_WORK REQUIRED_
A single number is the answer: how many lines of the entries contain the word "none"?

=== Begin Enclosure ===

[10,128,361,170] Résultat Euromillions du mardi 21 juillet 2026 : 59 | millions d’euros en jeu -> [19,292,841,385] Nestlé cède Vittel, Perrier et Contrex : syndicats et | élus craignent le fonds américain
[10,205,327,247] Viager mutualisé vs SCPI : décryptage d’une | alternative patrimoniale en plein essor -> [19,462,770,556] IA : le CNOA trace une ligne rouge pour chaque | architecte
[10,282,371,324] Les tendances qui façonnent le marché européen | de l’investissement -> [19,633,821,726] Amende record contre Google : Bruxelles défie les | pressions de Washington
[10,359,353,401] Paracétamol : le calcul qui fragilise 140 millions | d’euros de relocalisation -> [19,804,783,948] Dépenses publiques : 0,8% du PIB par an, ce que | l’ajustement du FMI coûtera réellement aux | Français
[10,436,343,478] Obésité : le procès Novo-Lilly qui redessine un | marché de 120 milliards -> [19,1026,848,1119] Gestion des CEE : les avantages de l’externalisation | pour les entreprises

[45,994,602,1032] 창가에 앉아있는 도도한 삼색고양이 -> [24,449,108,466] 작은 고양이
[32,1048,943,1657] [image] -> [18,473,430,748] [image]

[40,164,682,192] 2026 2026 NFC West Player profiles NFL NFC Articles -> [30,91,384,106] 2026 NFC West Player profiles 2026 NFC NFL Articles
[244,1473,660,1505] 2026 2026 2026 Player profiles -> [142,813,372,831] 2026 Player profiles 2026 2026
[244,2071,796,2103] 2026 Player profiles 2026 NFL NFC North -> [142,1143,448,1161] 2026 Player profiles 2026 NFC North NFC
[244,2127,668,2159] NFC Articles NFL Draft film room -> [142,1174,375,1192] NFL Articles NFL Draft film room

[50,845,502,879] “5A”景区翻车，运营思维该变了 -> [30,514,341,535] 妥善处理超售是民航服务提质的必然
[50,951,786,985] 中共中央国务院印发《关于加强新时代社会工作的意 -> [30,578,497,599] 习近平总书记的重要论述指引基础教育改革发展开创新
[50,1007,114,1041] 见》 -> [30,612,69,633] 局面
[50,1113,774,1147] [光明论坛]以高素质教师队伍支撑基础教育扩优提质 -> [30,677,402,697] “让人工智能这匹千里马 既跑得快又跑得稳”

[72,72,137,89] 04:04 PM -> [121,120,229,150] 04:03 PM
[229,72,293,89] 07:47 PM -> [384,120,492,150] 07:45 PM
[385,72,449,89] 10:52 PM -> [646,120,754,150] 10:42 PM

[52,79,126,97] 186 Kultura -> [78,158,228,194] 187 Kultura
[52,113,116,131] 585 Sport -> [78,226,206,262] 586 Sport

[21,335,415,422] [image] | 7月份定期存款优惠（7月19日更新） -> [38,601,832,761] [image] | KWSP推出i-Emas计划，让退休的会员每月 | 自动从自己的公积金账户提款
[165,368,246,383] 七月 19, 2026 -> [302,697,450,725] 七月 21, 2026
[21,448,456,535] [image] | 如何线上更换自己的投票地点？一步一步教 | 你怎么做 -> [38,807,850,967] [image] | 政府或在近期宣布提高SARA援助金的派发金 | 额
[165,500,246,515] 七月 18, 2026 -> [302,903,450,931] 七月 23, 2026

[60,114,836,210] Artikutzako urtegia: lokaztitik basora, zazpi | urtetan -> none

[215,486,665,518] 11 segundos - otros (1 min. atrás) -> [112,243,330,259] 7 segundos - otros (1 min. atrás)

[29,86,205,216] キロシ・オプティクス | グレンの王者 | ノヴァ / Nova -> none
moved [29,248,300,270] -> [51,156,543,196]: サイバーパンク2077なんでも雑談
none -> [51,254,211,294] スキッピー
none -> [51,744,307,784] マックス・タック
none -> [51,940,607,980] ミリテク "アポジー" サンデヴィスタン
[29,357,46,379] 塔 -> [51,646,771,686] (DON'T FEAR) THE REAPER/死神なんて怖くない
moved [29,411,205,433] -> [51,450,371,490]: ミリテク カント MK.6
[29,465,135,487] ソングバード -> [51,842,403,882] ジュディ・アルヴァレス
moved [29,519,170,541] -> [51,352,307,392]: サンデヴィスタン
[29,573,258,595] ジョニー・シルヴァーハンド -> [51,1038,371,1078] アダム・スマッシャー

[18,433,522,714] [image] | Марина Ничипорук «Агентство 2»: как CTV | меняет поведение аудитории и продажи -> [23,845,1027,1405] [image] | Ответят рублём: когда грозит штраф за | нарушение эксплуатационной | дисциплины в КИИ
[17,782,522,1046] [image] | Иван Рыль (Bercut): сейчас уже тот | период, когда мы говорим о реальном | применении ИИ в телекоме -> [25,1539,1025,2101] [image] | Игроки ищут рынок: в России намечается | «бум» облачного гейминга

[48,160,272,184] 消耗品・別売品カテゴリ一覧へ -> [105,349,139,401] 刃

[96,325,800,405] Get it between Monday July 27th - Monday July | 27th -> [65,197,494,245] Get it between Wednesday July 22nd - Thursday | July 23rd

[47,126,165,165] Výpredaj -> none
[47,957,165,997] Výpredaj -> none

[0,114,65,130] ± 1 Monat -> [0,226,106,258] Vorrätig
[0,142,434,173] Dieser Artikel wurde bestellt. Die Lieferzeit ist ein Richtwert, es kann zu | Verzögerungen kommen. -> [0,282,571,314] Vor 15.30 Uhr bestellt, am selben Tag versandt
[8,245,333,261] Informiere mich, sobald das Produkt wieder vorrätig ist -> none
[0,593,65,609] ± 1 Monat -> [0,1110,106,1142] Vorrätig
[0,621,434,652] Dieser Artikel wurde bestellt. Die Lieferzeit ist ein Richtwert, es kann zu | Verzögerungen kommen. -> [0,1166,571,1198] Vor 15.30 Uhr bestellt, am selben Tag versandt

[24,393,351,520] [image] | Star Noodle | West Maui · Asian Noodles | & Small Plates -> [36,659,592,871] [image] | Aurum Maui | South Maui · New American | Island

=== End Enclosure ===

_RESPONSE AREA_
8